Conveniently, today is Bell’s “Let’s Talk” day. Now, to be fair, I don’t use Bell, but I understand that it claims to put a small amount of money towards mental health initiatives for every single text sent, call places, tweet posted, etc. I know this isn’t necessarily what they were thinking, but I am FULLY on board with the idea. WE NEED TO BE ABLE TO TALK ABOUT HARD THINGS! Not always publicly at all, but we know I’m not the most private person 😉 But people need to be able to talk to someone. Please, talk about your loss with someone. Me, even! You can talk to me! Or don’t, lol, thats ok too! I don’t want to sound corny or cliche, but there is just is really no need to suffer in silence, or feel shame, or anything like that. YOU do what YOU need to do to grieve. In the case of losing babies, make sure your spouse/partner is doing what they need to do to mourn their loss as well. I can say that Brady is just as sad and grief stricken as I am, because it was very much his baby as well.

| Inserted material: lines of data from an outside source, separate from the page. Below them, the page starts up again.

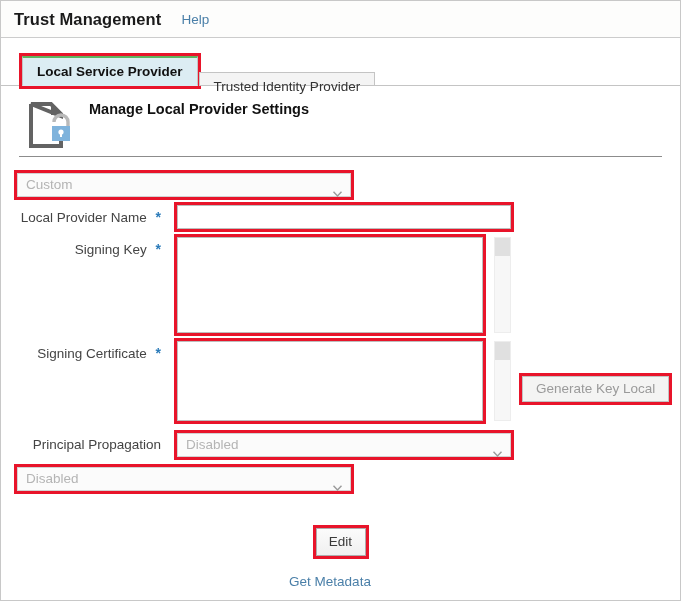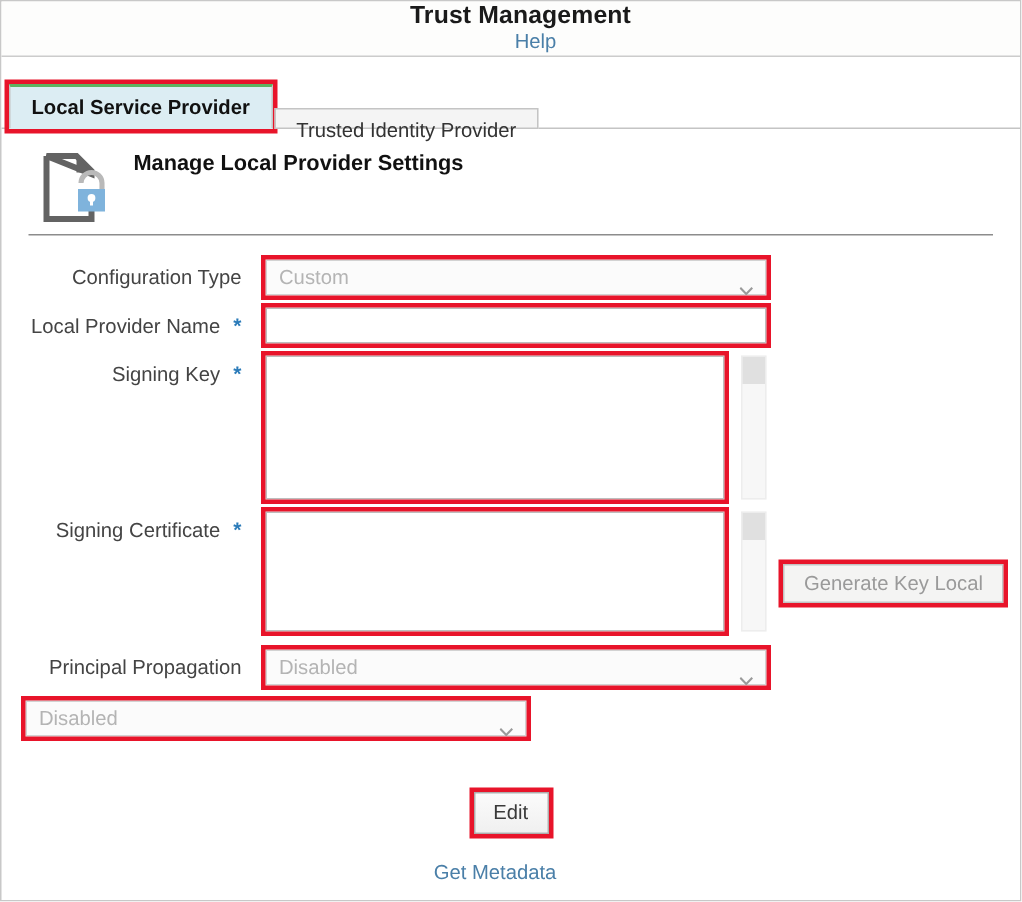--- a/index.html
+++ b/index.html
@@ -27,41 +27,40 @@
 
   
   .page-header {
     height: 37px;
     box-sizing: border-box;
     background: #fdfdfc;
     border-bottom: 1px solid #cccccc;
     display: flex;
     align-items: center;
     padding-left: 13px;
-    flex-direction: column;
   }
   .page-title {
     font-size: 16.5px;
     font-weight: bold;
     color: #1a1a1a;
     letter-spacing: 0.1px;
   }
   .help-link {
     margin-left: 20px;
     font-size: 13.5px;
     color: #4a7fa8;
     cursor: pointer;
   }
 
   
   .tab-strip {
     position: relative;
     height: 48px;
     box-sizing: border-box;
-    padding-left: 5px;
+    padding-left: 21px;
     display: flex;
     align-items: flex-end;
     border-bottom: 1px solid #c4c4c4;
     background: #ffffff;
   }
   .tab {
     position: relative;
     box-sizing: border-box;
     height: 14px;
     line-height: 27px;
@@ -306,23 +305,20 @@
       <div class="settings-head-text">
         <div class="settings-title">Manage Local Provider Settings</div>
       </div>
     </div>
 
     <div class="divider"></div>
 
     <div class="form">
 
       <div class="form-row">
-        <div class="field-label">
-          <span>Configuration Type</span>
-        </div>
         <div class="field-wrap">
           <div class="select-shell hl">
             <span>Custom</span>
             <span class="select-caret">
               <svg width="9" height="6" viewBox="0 0 9 6" xmlns="http://www.w3.org/2000/svg">
                 <path d="M0.5 0.8 L4.5 5 L8.5 0.8" fill="none" stroke="#9a9a9a" stroke-width="1.4"></path>
               </svg>
             </span>
           </div>
         </div>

Whatever. I’m not trying to start some big thing, and I fear that I’m going to say something wrong and get ripped apart on it, so I’m going to stop. I just encourage you to step back and look at your stuff. In this case, in my case, its the loss of our boy. I want to step back and make sure I’m dealing on it. Not just forgetting him, and not just waiting for they physical signs of loss to be over, but really addressing what happened. For me, a big part of that was writing it out. For you, maybe its going for a walk and praying. Maybe its coming over for coffee and chatting with me about it, or going to someone else for coffee and talking about it. Maybe its writing it in a journal. Maybe its planting a flower specifically for that baby in spring. Maybe its having another big cry about it with your family. Whatever you do, don’t bury it. It’ll hurt so much worse later. At least thats what I think.
I’m just babbling now, half pep talking myself, to be honest. Its been a strange day for me, feeling so relieved after writing yesterday’s post, but physically feeling our loss more than I have yet. I feel positive and hopeful, but my body aches and pains are worse than usual. Its a weird day, and I’m sure there are a lot more to come. There is still a lot to process.
I hope today finds you well. And to the huge amount of people who got in touch one way or another yesterday, thank you from the bottom of my heart for reaching out to us!! Every one of you made an impact by showing us love and compassion and even just interest in our life! Thank you thank you thank you for all of your amazing support!!